Source material:

┌────────

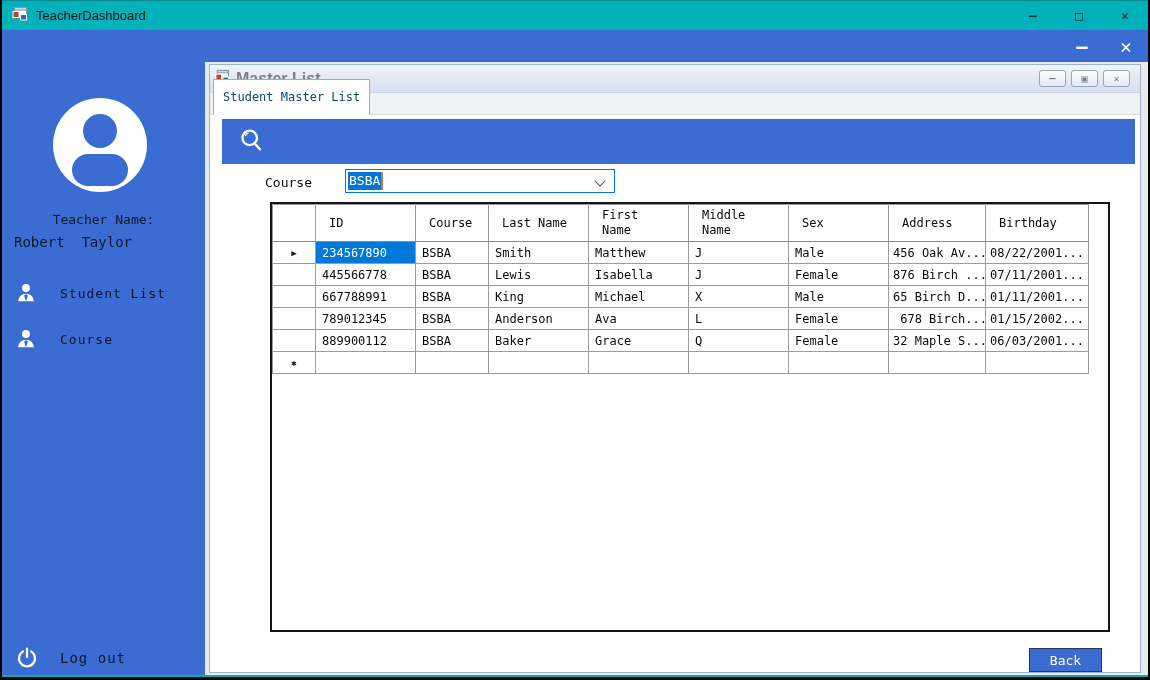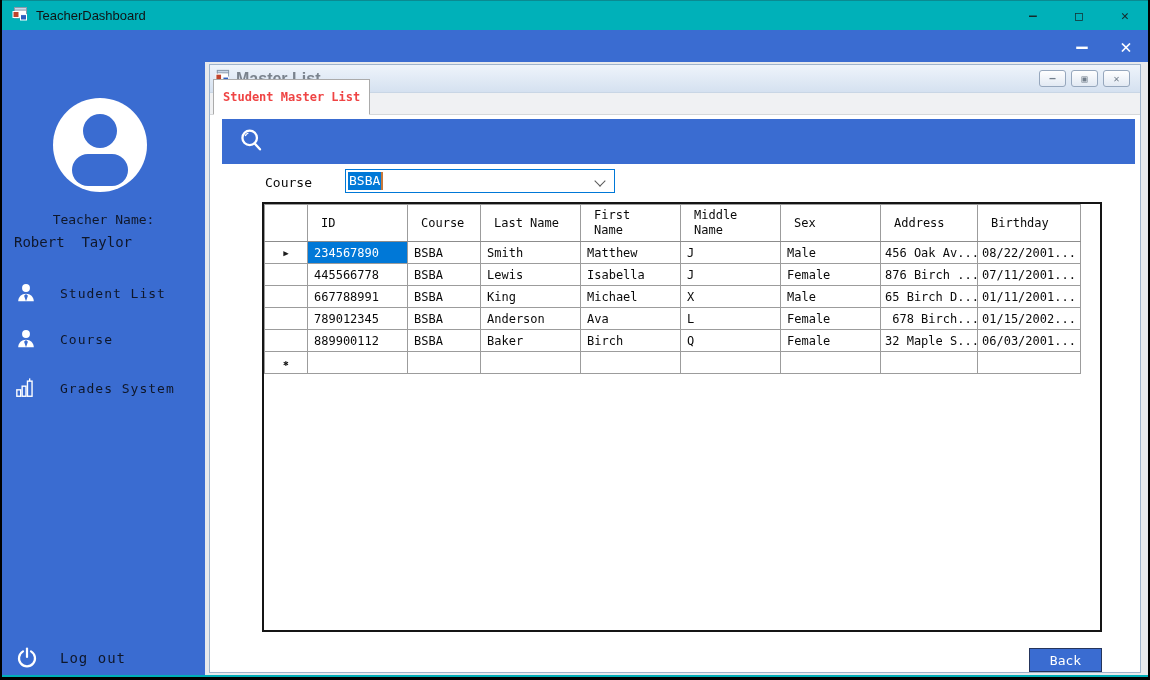--- a/index.html
+++ b/index.html
@@ -52,39 +52,39 @@
                  border-bottom:1px solid #C9D6E5; display:flex; align-items:center; padding:0 5px; }
   .cw-title { font-family:"Liberation Sans", sans-serif; font-size:16px; color:#7A838D; margin-left:6px;font-weight:bold; }
   .cw-btns { margin-left:auto; display:flex; gap:5px; padding-right:5px; }
   .cw-btn { width:27px; height:17px; border:1px solid #96A7BD; border-radius:3px;
             background:linear-gradient(#FFFFFF,#E2E9F3); color:#737F8C; font-size:10px;
             line-height:15px; text-align:center; font-weight:bold; font-family:"DejaVu Sans Mono",monospace; }
   .tabstrip { height:22px; background:#F0F1F3; padding-left:3px; display:flex; align-items:flex-end;
               border-bottom:1px solid #D6D8DA; }
   .tab { position:relative; z-index:1; margin-bottom:-1px; height:21px; background:#fff;
          border:1px solid #ABABAB; border-bottom:1px solid #fff; padding:17px 9px;
-         display:flex; align-items:center; font-size:12px; font-weight:bold; color:#ef4444; }
+         display:flex; align-items:center; font-size:12px; font-weight:normal; color:#0c4a6e; }
   .tabpage { position:absolute; left:0; right:0; top:50px; bottom:0; background:#fff; }
 
   
   .searchbar { position:absolute; left:12px; top:4px; width:913px; height:45px; background:#3A6CD1; }
   .searchbar svg { position:absolute; left:15px; top:8px; }
 
   
   .course-label { position:absolute; left:55px; top:60px; font-size:13px; color:#0b0b0b; }
   .combo { position:absolute; left:135px; top:54px; width:270px; height:24px;
            border:1px solid #0078D7; background:#fff; display:flex; align-items:center; padding-left:2px; }
   .combo-sel { background:#0078D7; color:#fff; font-size:13px; padding:0 1px;
                border-right:2px solid #C7793B; line-height:18px; }
   .combo-chevron { position:absolute; right:10px; top:7px; width:8px; height:8px;
                    border-right:1.6px solid #5A5A5A; border-bottom:1.6px solid #5A5A5A;
                    transform:rotate(45deg); }
 
   
-  .grid-box { position:absolute; left:52px; top:87px; width:840px; height:430px;
+  .grid-box { position:absolute; left:60px; top:87px; width:840px; height:430px;
               border:2px solid #151515; background:#fff; overflow:hidden; }
   table.grid { border-collapse:collapse; table-layout:fixed; width:816px; font-size:12px; color:#0a0a0a; }
   .grid th, .grid td { border:1px solid #9C9C9C; overflow:hidden; }
   .grid th { height:37px; font-weight:normal; text-align:left; padding-left:13px;
              white-space:pre-line; line-height:15px; vertical-align:middle; background:#fff; border-bottom:1px solid #8C8C8C; }
   .grid th.rowhdr-h { padding:0; }
   .grid td { height:22px; padding:0 0 0 6px; white-space:pre; vertical-align:middle; background:#fff; }
   .grid td.tight { padding-left:4px; }
   .grid td.rowhdr { padding:0; text-align:center; font-size:9px; color:#1c1c1c; }
   .grid td.sel { background:#0078D7; color:#fff; }
@@ -143,31 +143,20 @@
         <span class="nicon">
           <svg width="22" height="22" viewBox="0 0 24 24">
             <circle cx="12" cy="6.6" r="4.3" fill="#fff"></circle>
             <path d="M3.5 21c0-5 3.8-8.3 8.5-8.3s8.5 3.3 8.5 8.3z" fill="#fff"></path>
             <path d="M12 13l-2.1 2.1 2.1 5.9 2.1-5.9z" fill="#3A6CD1"></path>
           </svg>
         </span>
         <span class="nlabel">Course</span>
       </div>
 
-      <div class="nav-item nav-3">
-        <span class="nicon">
-          <svg width="22" height="22" viewBox="0 0 24 24" fill="none" stroke="#fff" stroke-width="1.5">
-            <rect x="2" y="14" width="4.2" height="7"></rect>
-            <rect x="7.8" y="10" width="4.2" height="11"></rect>
-            <rect x="13.6" y="4.5" width="5" height="16.5"></rect>
-            <line x1="16" y1="1.5" x2="16" y2="4.5"></line>
-          </svg>
-        </span>
-        <span class="nlabel">Grades System</span>
-      </div>
 
       <div class="logout">
         <span class="nicon">
           <svg width="24" height="24" viewBox="0 0 24 24" fill="none" stroke="#fff" stroke-width="2.2" stroke-linecap="round">
             <path d="M8 5.4a8 8 0 1 0 8 0"></path>
             <line x1="12" y1="2.5" x2="12" y2="11"></line>
           </svg>
         </span>
         <span class="nlabel">Log out</span>
       </div>
@@ -284,21 +273,21 @@
                   <td>L</td>
                   <td>Female</td>
                   <td class="tight"> 678 Birch...</td>
                   <td class="tight">01/15/2002...</td>
                 </tr>
                 <tr>
                   <td class="rowhdr"></td>
                   <td>889900112</td>
                   <td>BSBA</td>
                   <td>Baker</td>
-                  <td>Birch</td>
+                  <td>Grace</td>
                   <td>Q</td>
                   <td>Female</td>
                   <td class="tight">32 Maple S...</td>
                   <td class="tight">06/03/2001...</td>
                 </tr>
                 <tr>
                   <td class="rowhdr">✱</td>
                   <td></td>
                   <td></td>
                   <td></td>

└────────

Task details: Beginning at the line where "<td>BSBA</td>" appears, extract each line through the end of the data above; keep them exact and include nothing else.

Exercise solution:
                   <td>BSBA</td>
                   <td>Baker</td>
-                  <td>Birch</td>
+                  <td>Grace</td>
                   <td>Q</td>
                   <td>Female</td>
                   <td class="tight">32 Maple S...</td>
                   <td class="tight">06/03/2001...</td>
                 </tr>
                 <tr>
                   <td class="rowhdr">✱</td>
                   <td></td>
                   <td></td>
                   <td></td>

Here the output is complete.